[[ DATA FOR REVIEW open ]]

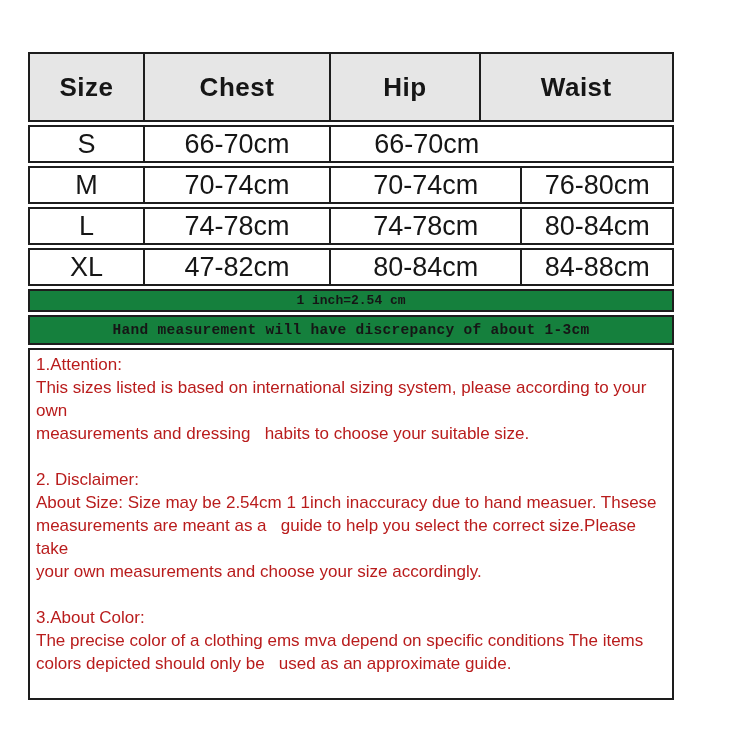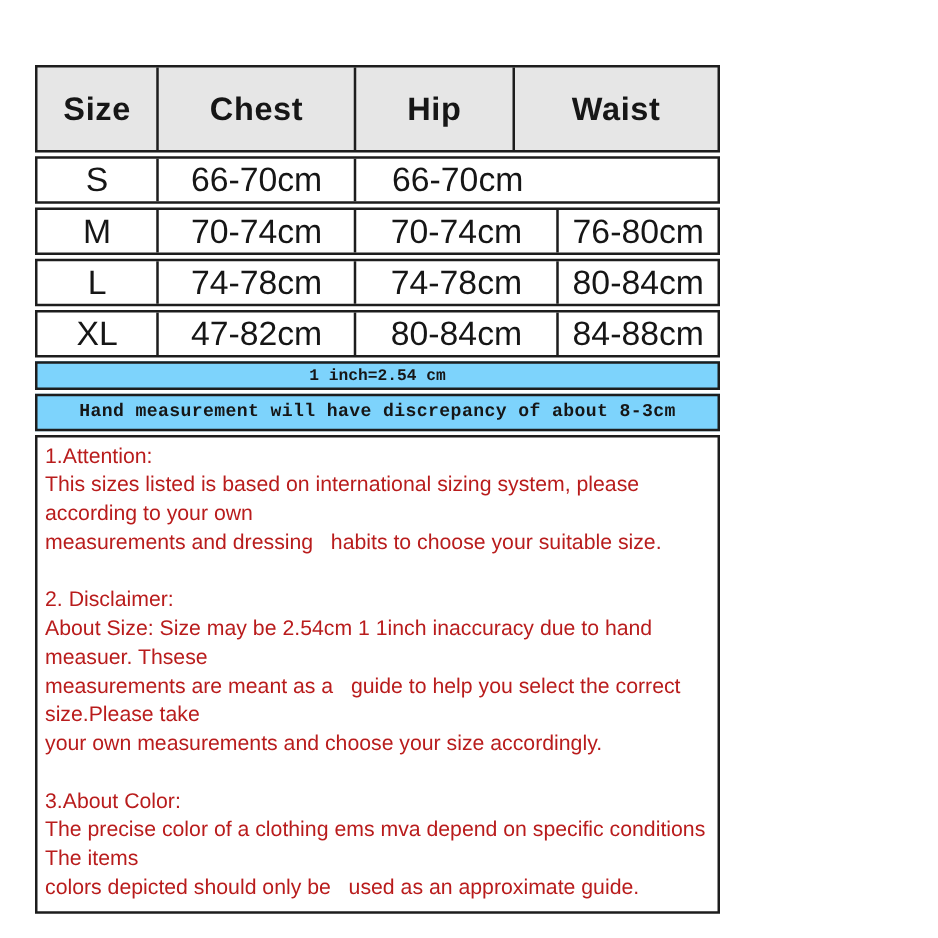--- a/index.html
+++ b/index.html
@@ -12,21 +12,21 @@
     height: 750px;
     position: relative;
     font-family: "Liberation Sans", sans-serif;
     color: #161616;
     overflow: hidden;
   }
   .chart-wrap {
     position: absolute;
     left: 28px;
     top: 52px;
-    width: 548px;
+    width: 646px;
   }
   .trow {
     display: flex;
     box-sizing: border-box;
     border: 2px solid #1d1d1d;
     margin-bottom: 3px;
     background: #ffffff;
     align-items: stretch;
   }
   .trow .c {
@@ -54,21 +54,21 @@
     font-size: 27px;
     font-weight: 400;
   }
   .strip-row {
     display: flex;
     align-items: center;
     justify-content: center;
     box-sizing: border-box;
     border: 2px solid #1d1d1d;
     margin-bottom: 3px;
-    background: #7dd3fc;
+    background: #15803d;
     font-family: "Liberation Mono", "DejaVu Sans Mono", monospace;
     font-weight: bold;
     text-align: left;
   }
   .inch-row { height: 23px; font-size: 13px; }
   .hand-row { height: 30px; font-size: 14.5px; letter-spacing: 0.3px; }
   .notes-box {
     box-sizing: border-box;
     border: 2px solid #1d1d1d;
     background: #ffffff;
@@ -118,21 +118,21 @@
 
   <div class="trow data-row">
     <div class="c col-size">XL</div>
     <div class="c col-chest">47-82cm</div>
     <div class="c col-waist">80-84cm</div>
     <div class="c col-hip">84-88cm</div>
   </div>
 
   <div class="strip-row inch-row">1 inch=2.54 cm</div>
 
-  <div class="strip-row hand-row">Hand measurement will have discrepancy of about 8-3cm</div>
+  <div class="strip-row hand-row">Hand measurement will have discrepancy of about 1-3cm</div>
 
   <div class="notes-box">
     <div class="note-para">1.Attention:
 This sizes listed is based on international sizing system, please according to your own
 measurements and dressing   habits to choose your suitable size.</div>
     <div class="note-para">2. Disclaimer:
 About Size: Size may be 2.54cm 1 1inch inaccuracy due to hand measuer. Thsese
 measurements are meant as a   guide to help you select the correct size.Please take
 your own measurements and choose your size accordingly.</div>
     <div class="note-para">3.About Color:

[[ DATA FOR REVIEW closed ]]

In your answer, repeat all the entries exactly, but leave out the pictures.

OUTPUT BELOW:
--- a/index.html
+++ b/index.html
@@ -12,21 +12,21 @@
     height: 750px;
     position: relative;
     font-family: "Liberation Sans", sans-serif;
     color: #161616;
     overflow: hidden;
   }
   .chart-wrap {
     position: absolute;
     left: 28px;
     top: 52px;
-    width: 548px;
+    width: 646px;
   }
   .trow {
     display: flex;
     box-sizing: border-box;
     border: 2px solid #1d1d1d;
     margin-bottom: 3px;
     background: #ffffff;
     align-items: stretch;
   }
   .trow .c {
@@ -54,21 +54,21 @@
     font-size: 27px;
     font-weight: 400;
   }
   .strip-row {
     display: flex;
     align-items: center;
     justify-content: center;
     box-sizing: border-box;
     border: 2px solid #1d1d1d;
     margin-bottom: 3px;
-    background: #7dd3fc;
+    background: #15803d;
     font-family: "Liberation Mono", "DejaVu Sans Mono", monospace;
     font-weight: bold;
     text-align: left;
   }
   .inch-row { height: 23px; font-size: 13px; }
   .hand-row { height: 30px; font-size: 14.5px; letter-spacing: 0.3px; }
   .notes-box {
     box-sizing: border-box;
     border: 2px solid #1d1d1d;
     background: #ffffff;
@@ -118,21 +118,21 @@
 
   <div class="trow data-row">
     <div class="c col-size">XL</div>
     <div class="c col-chest">47-82cm</div>
     <div class="c col-waist">80-84cm</div>
     <div class="c col-hip">84-88cm</div>
   </div>
 
   <div class="strip-row inch-row">1 inch=2.54 cm</div>
 
-  <div class="strip-row hand-row">Hand measurement will have discrepancy of about 8-3cm</div>
+  <div class="strip-row hand-row">Hand measurement will have discrepancy of about 1-3cm</div>
 
   <div class="notes-box">
     <div class="note-para">1.Attention:
 This sizes listed is based on international sizing system, please according to your own
 measurements and dressing   habits to choose your suitable size.</div>
     <div class="note-para">2. Disclaimer:
 About Size: Size may be 2.54cm 1 1inch inaccuracy due to hand measuer. Thsese
 measurements are meant as a   guide to help you select the correct size.Please take
 your own measurements and choose your size accordingly.</div>
     <div class="note-para">3.About Color:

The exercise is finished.